Lot number tracking is used by manufacturers, retailers, and consumers. Manufacturers use lot numbers to track products through the manufacturing process and ensure quality control.
Retailers use lot numbers to track inventory and ensure that they sell fresh products. And consumers can use lot numbers to avoid expired or defective products.
How can I Check the Expiration Date of Lot Numbers?
There are a few different ways to check the expiration date of lot numbers. Many manufacturers print the expiration date on the product packaging. Suppose you know the manufacturer’s lot number formula (year, month, manufacturing location, etc.). In that case, this can be reasonably simple if you’re checking the expiration date for a single lot – although it gets a bit more unwieldy if you’re trying to stay on top of multiple lots in your inventory.
Another way to check the expiration date of the lot number is to use a barcode scanner to scan the barcode on the product. This will typically give you the product’s production date and batch number.
You can also use software to track lot numbers. This can be a good option if you need to track many products or if you need to track products that don’t have lot numbers printed on them.
By checking the expiration date of lot numbers, you can ensure that you’re selling fresh products and avoid quality issues.
How Do You Read a Lot Number After it Expires?
You’ll want to keep a tight watch on your inventory to ensure it has not expired. You can typically check the production date and batch number of the product by reading the lot number:
- Using a Warehouse Management Software (WMS) like SkuVault
- Reading the lot number on the outside packaging
- Verifying the lot number information using your manufacturer or supplier records
Lot number tracking is a valuable tool for businesses of all sizes.
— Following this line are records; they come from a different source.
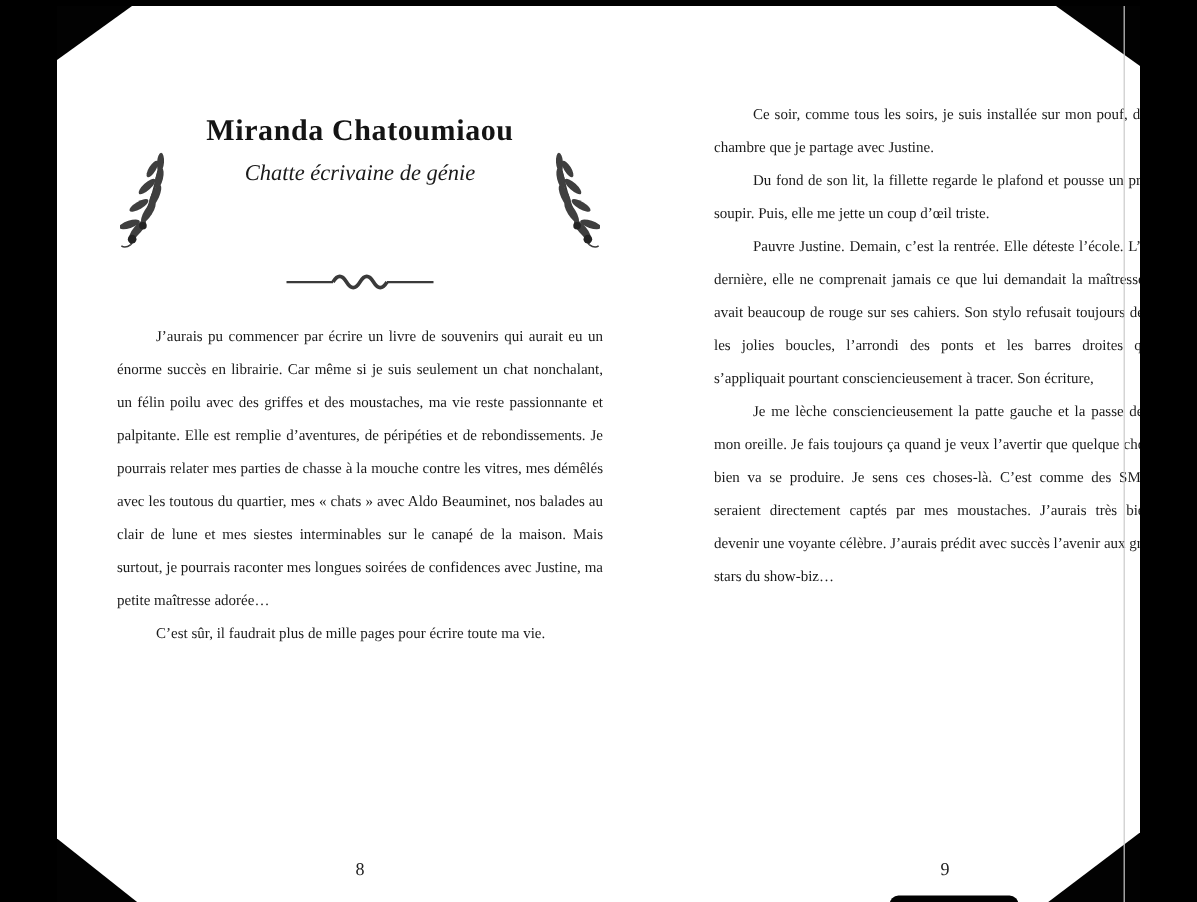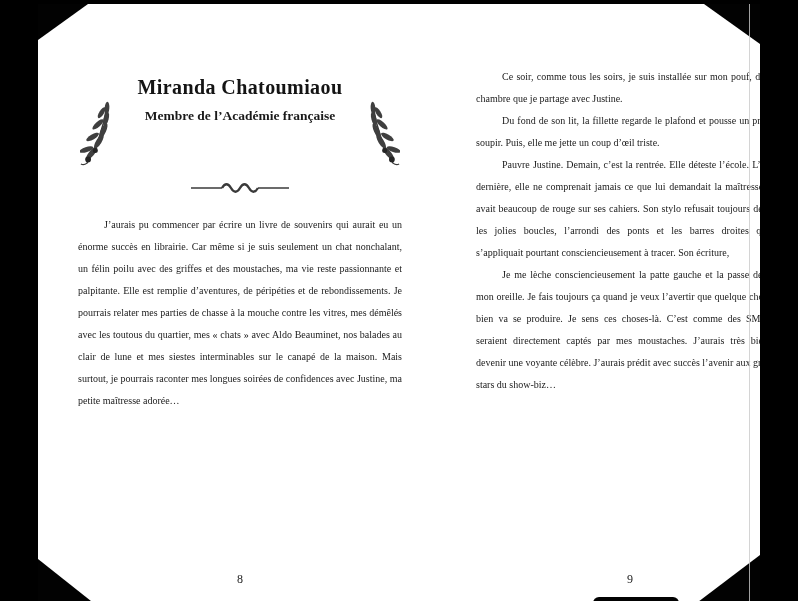"Chatte écrivaine de génie" p.book-subtitle { html: none -> <p>Chatte écrivaine de génie</p> }
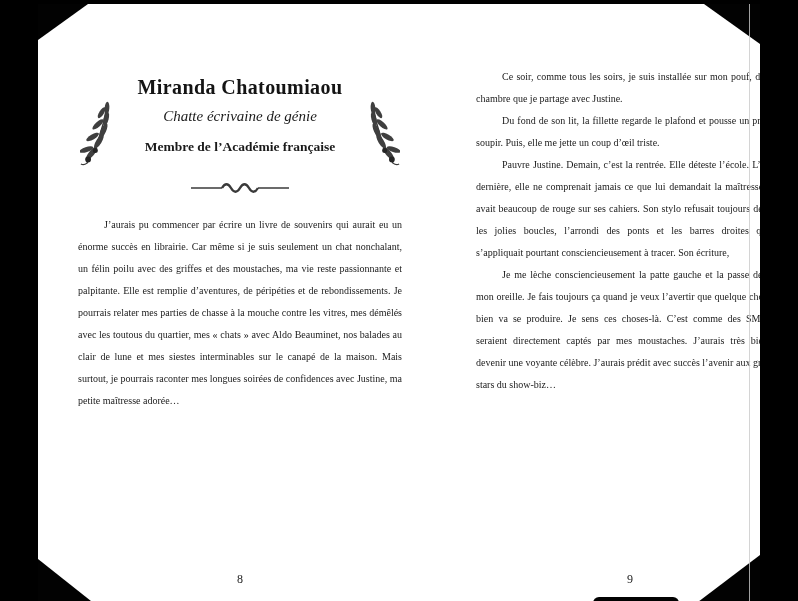"Membre de l’Académie française" p.affiliation { html: <p>Membre de l’Académie française</p> -> none }
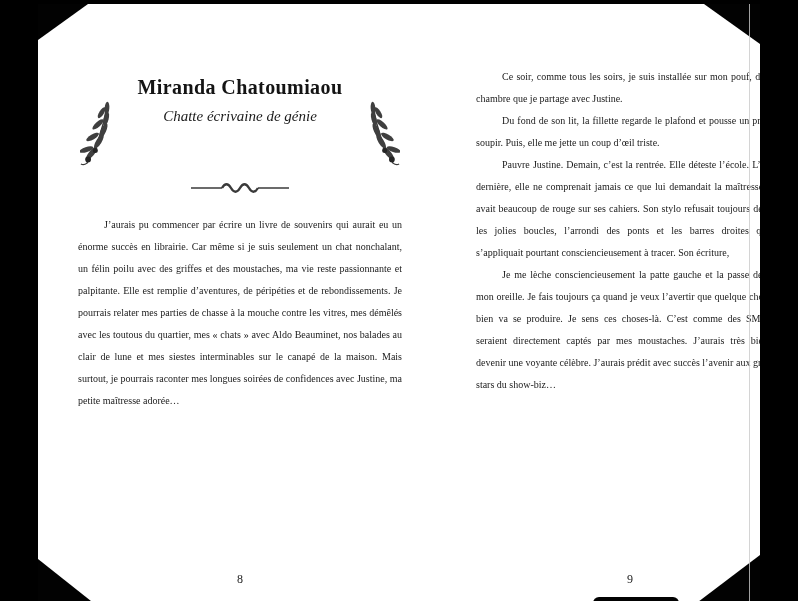"C’est sûr, il faudrait plus" p { html: none -> <p>C’est sûr, il faudrait plus de mille pages pour écrire toute ma vie.</p> }
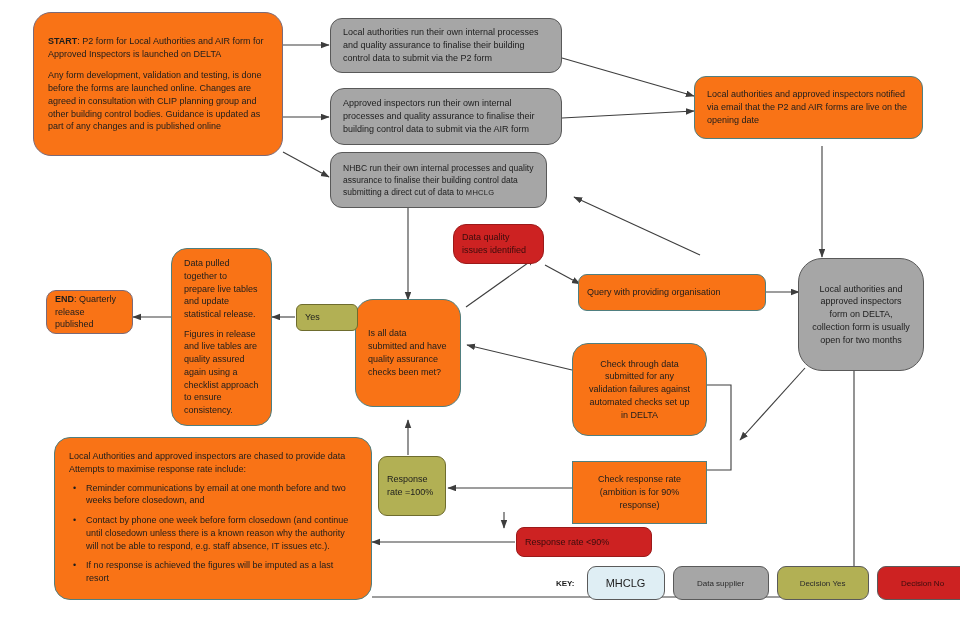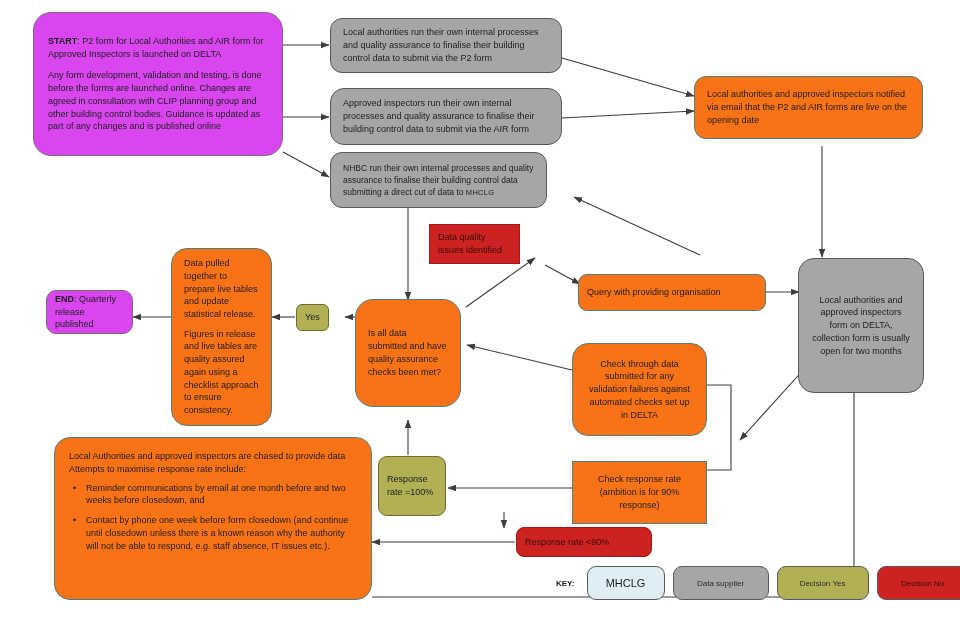"START: P2 form for Local" .n-pink { background: #d946ef -> #f97316 }
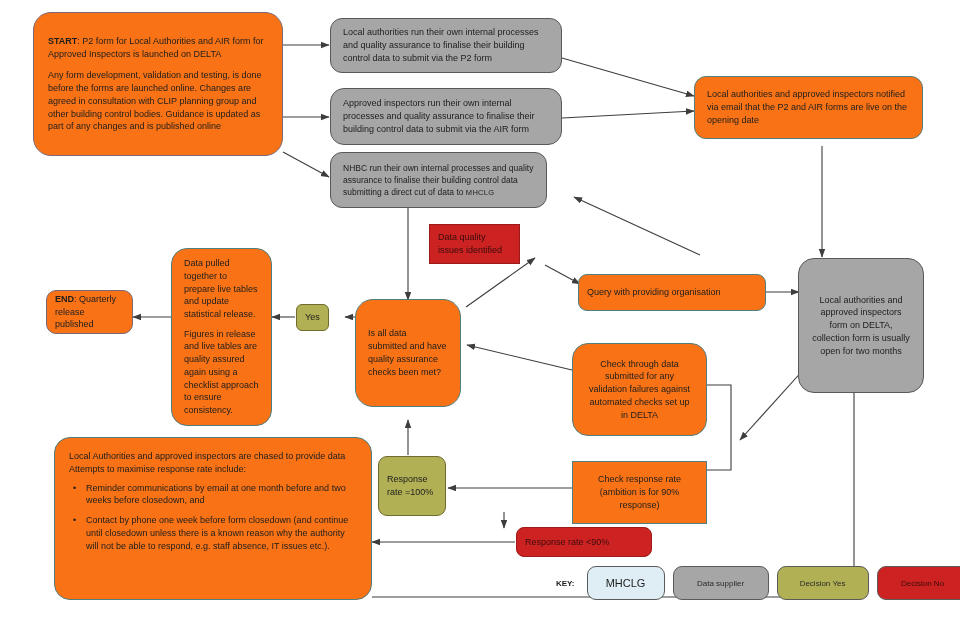"Data quality issues identified" div.node { border-radius: 0 -> 13px; left: 429px -> 453px }
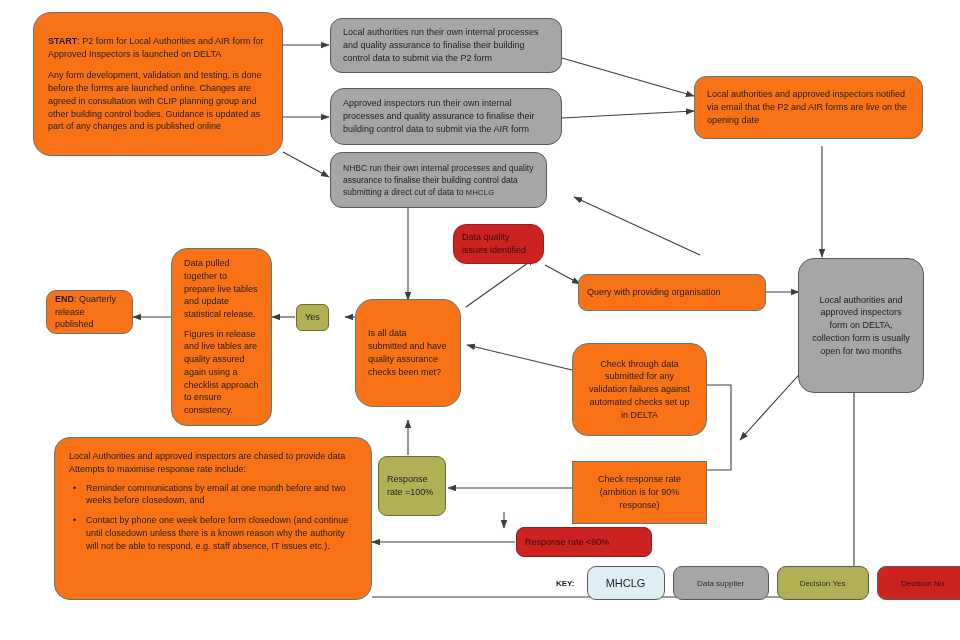"Local authorities and approved inspectors form" div.node { border-radius: 16px -> 24px; height: 135px -> 113px }
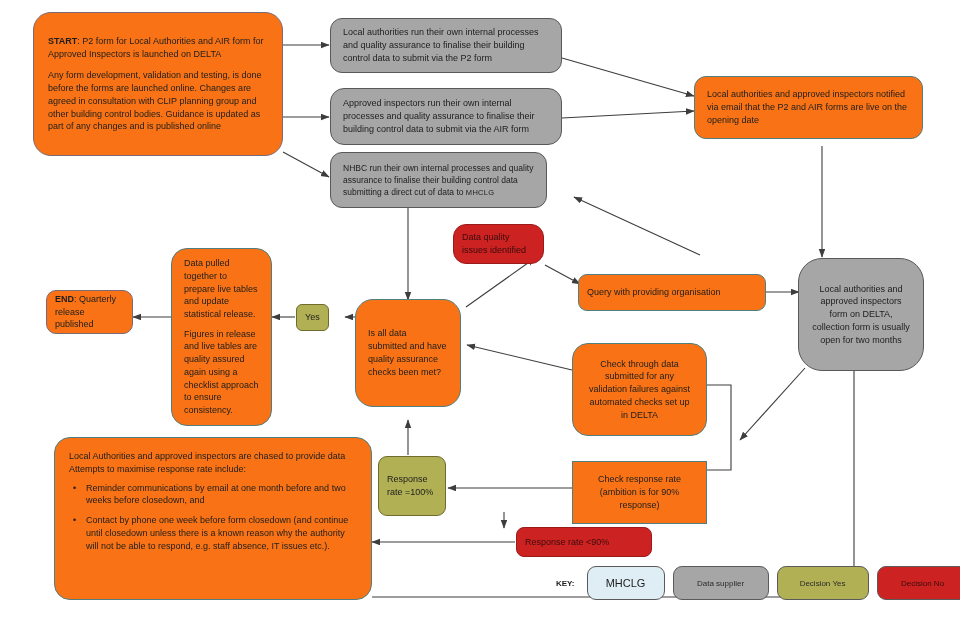"Yes" div.node { width: 33px -> 62px }
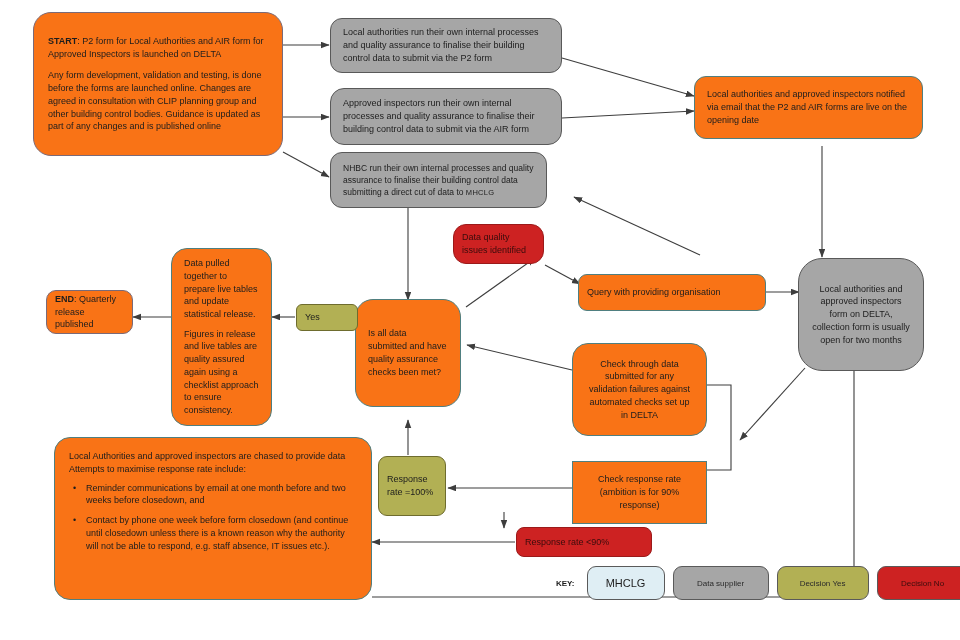"If no response is achieved" li { html: none -> <li>If no response is achieved the figures will be imputed as a last resort</li> }
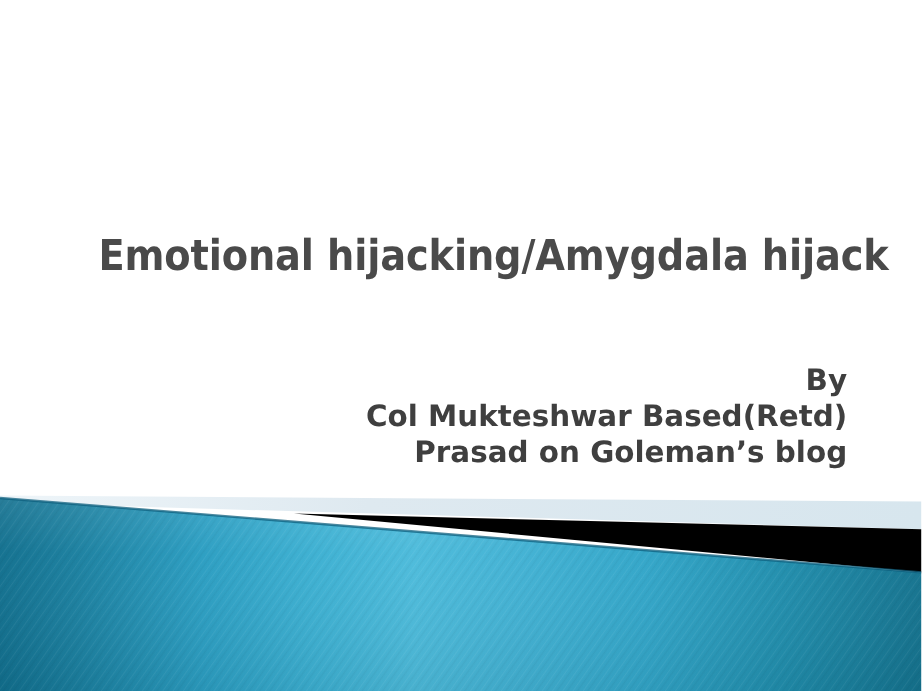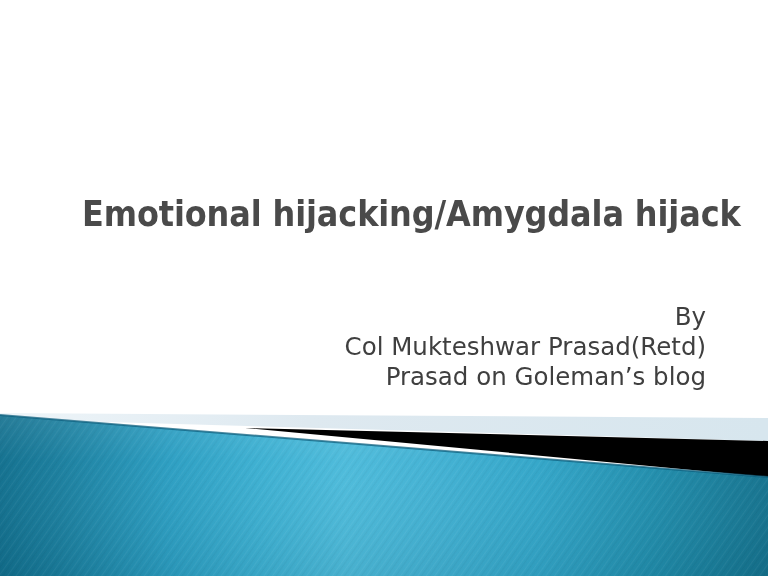"By" #subtitle { font-weight: 400 -> 700 }
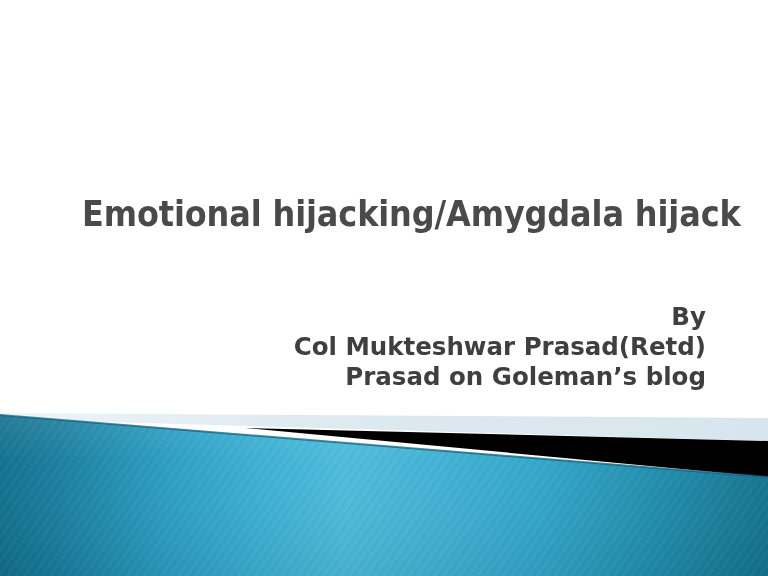"Col Mukteshwar Prasad(Retd)" span.sub-line { text: Prasad -> Based }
Understanding what a lot number is and how to read it can ensure that you and your customers are getting the best quality products possible.
Lot number tracking is essential to quality control and inventory management for many businesses.
By understanding what a lot number is and how to read it, you can ensure that you get the best product possible, avoid selling expired products to your customers, and keep your inventory fresh.
Fortunately, reading lot numbers is relatively simple once you understand your manufacturer or supplier’s formula. In addition, lot control can be made significantly more accessible thanks to online tools, including SkuVault’s warehouse management software. With just a few clicks, you can have all the information you need about your lot numbers.